言の葉と音の符 楽の譜は文の森 (2)
暗譜と暗譜主義 (2)
第1章
さて、暗譜─置譜に関する、2人の往年の巨匠によるインタビューへの回答も有名ですね。
(聞き手:暗譜で指揮なさらないのですか?)
「スコアを前に置いて、邪魔に思ったことは一度もありませんからね。」
(聞き手:カラヤンほどの若手指揮者がトリスタンを暗譜で指揮するのに、ワグナー演奏の大家であるマエストロほどのお方がどうしてスコアを見ながら指揮なさるのですか?)
「わしは(あいつと違って)楽譜が読めるからな。」
一方、師(→注)・小林研一郎は最新の著書『小林研一郎とオーケストラへ行こう』の中で、暗譜で指揮をする理由として、緊迫感のあるときやピアニッシモで集中している部分でスコアをめくると音楽が台無しになる、ということを挙げています。?そういう箇所ではめくらなければいいだけのことではないかと思うのですが…。また、次のようにも書いています。
───
なんにも動かないで目だけで楽員と音楽を確認しあっているときの、特殊な空気、空間、あうんの呼吸、そういったもので音楽が花開くようにしなければなりません。
───(小林 2006:42)
私には、指揮者とオーケストラが互いに行い進める《指揮と演奏の営み》の、その全貌からすれば、小林の言うこの「特殊な空気」や「あうんの呼吸」というものはそのほんの一面に過ぎない、という実感があるのです。なるほどそれらは重要ですが、そこだけをことさらに取り上げて本質であるかのように言うのは、少し違うと考えます。指揮と演奏の営みとて、もっと“ありふれた風”に記述されるべき部分が多くを占め、しかもそういう部分にも指揮と演奏のポイントや本質が見え隠れする、だからこそ面白い、ということが言えると思うのです。ところが直後を読むと驚きます。
───
ここでこんな風に指揮しようなどと格好をつけたら、音楽は生まれてきません。スコアをよく読み、行間に書かれている作曲家の思いをくみ取って、音楽に身をゆだねて、自然になすがままに手や身体を動かすのが一番です。
───(小林 2006:42)
「スコアをよく読」め、と小林は言っているのです。もちろんあたりまえのことかもしれませんが、「暗譜で振れ」の直後に「スコアを読め」と言われては、これが矛盾しないとすれば、やはり、「スコアをよく読み」「行間」を「くみ取って」いく作業はリアルタイムには行われない/行われるべきではない、ということなのでしょうか。ここが私の最も腑に落ちない点でもあります。論点は3つほどあろうかと。
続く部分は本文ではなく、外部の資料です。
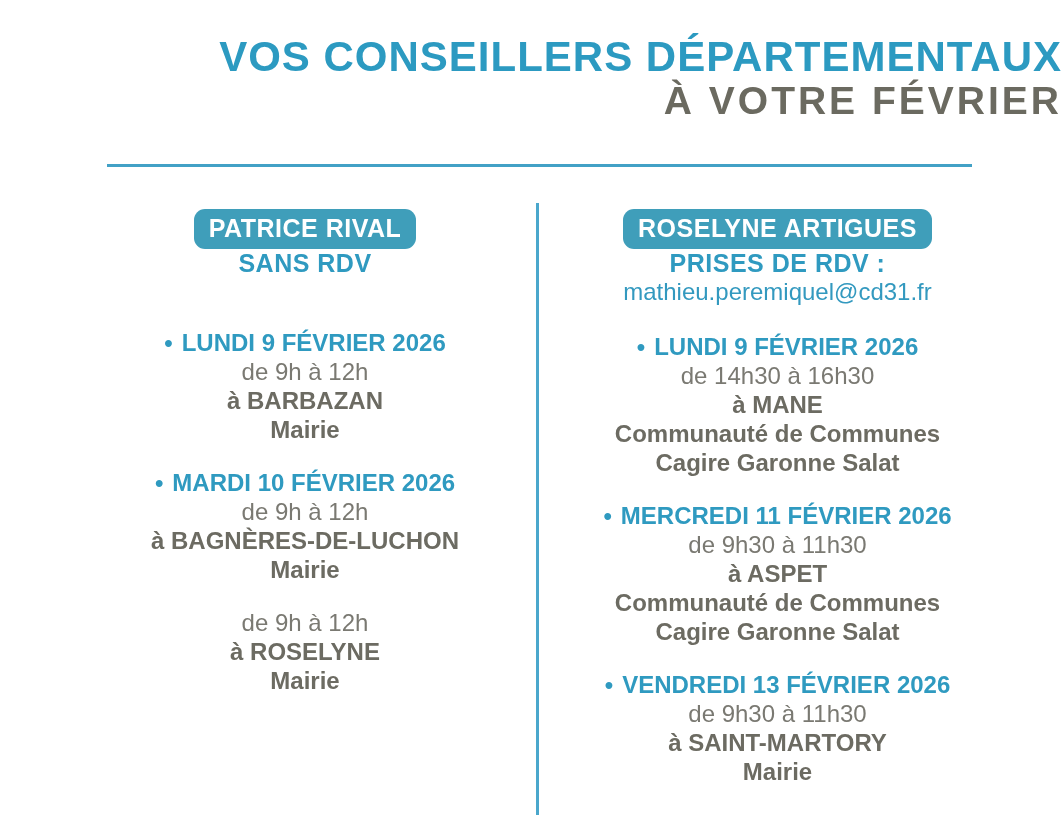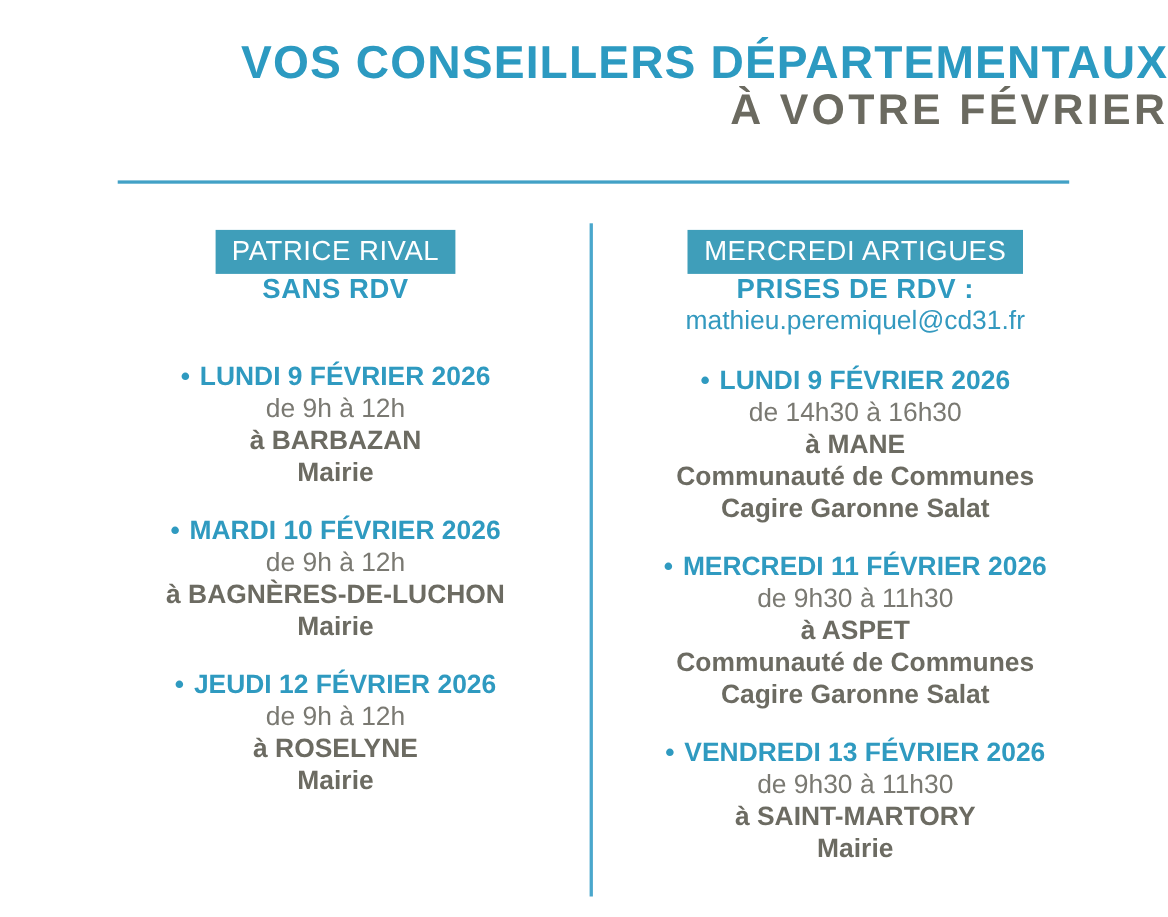--- a/index.html
+++ b/index.html
@@ -26,22 +26,22 @@
   }
 
   .columns { display: flex; margin-top: 36px; margin-left: 58px; width: 942px; min-height: 612px; }
   .column { text-align: center; }
   .column-left  { width: 462px; }
   .column-right { width: 477px; }
   .v-divider { width: 3px; background: #4aa7cc; }
 
   .name-badge {
     display: inline-block; background: #3f9eba; color: #ffffff;
-    font-weight: normal; font-size: 25px; letter-spacing: 0.5px;
-    padding: 5px 15px 6px; margin-top: 6px; white-space: nowrap;
+    font-weight: bold; font-size: 25px; letter-spacing: 0.5px;
+    padding: 5px 15px 6px; margin-top: 6px; white-space: nowrap; border-radius: 11px;
   }
   .booking-label {
     font-size: 25px; font-weight: bold;
     color: #2f9ac0; letter-spacing: 0.5px; line-height: 29px;
   }
   .booking-email { font-size: 24px; color: #3399bf; line-height: 24px; margin-top: 2px; }
 
   .appointments-left  { margin-top: 50px; }
   .appointments-right { margin-top: 28px; }
   .appointment { margin-bottom: 24px; }
@@ -78,33 +78,32 @@
         </div>
 
         <div class="appointment">
           <div class="appt-line appt-date"><span class="bullet">•</span><span>MARDI 10 FÉVRIER 2026</span></div>
           <div class="appt-line appt-time">de 9h à 12h</div>
           <div class="appt-line appt-place">à BAGNÈRES-DE-LUCHON</div>
           <div class="appt-line appt-place">Mairie</div>
         </div>
 
         <div class="appointment">
-          <div class="appt-line appt-date"><span class="bullet">•</span><span>JEUDI 12 FÉVRIER 2026</span></div>
           <div class="appt-line appt-time">de 9h à 12h</div>
           <div class="appt-line appt-place">à ROSELYNE</div>
           <div class="appt-line appt-place">Mairie</div>
         </div>
 
       </div>
     </section>
 
     <div class="v-divider"></div>
 
     <section class="column column-right">
-      <div class="name-badge">MERCREDI ARTIGUES</div>
+      <div class="name-badge">ROSELYNE ARTIGUES</div>
       <div class="booking-label">PRISES DE RDV :</div>
       <div class="booking-email">mathieu.peremiquel@cd31.fr</div>
 
       <div class="appointments-right">
 
         <div class="appointment">
           <div class="appt-line appt-date"><span class="bullet">•</span><span>LUNDI 9 FÉVRIER 2026</span></div>
           <div class="appt-line appt-time">de 14h30 à 16h30</div>
           <div class="appt-line appt-place">à MANE</div>
           <div class="appt-line appt-place">Communauté de Communes</div>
1.一つのオーケストラ音楽とは、一人の人間が事前に頭に入れられるほどに、疎な内容であるのか。
2.頭に入ったとして、「入ったのだから本番は暗譜で振らないといけない」ことにどうしてなるのか。
3.オーケストラの楽員は必ず置譜である。
次回はこれらについて書いて行きます。
注:3日間の指揮法セミナーをわずか3回受講したに過ぎませんが、そこで私は確かに多くの示唆を受け、知見を得ました。最後に受講した年の最終日、講師/アシスタントの高石治氏・三河正典氏とも「きみたちはもう、経歴に“小林研一郎に師事”と書いてよい。しかし小林先生の名前を背負うとはどういうことか、よく自覚して活動していってほしい」という主旨のことを言っていました。受講生の集まる打ち上げパーティーの2次会の席上ではあれ、彼らのあいさつのときは、「つい」とか「いきおい」ではなく、真面目な発言を真面目に受け取る空気になったのをよく憶えています。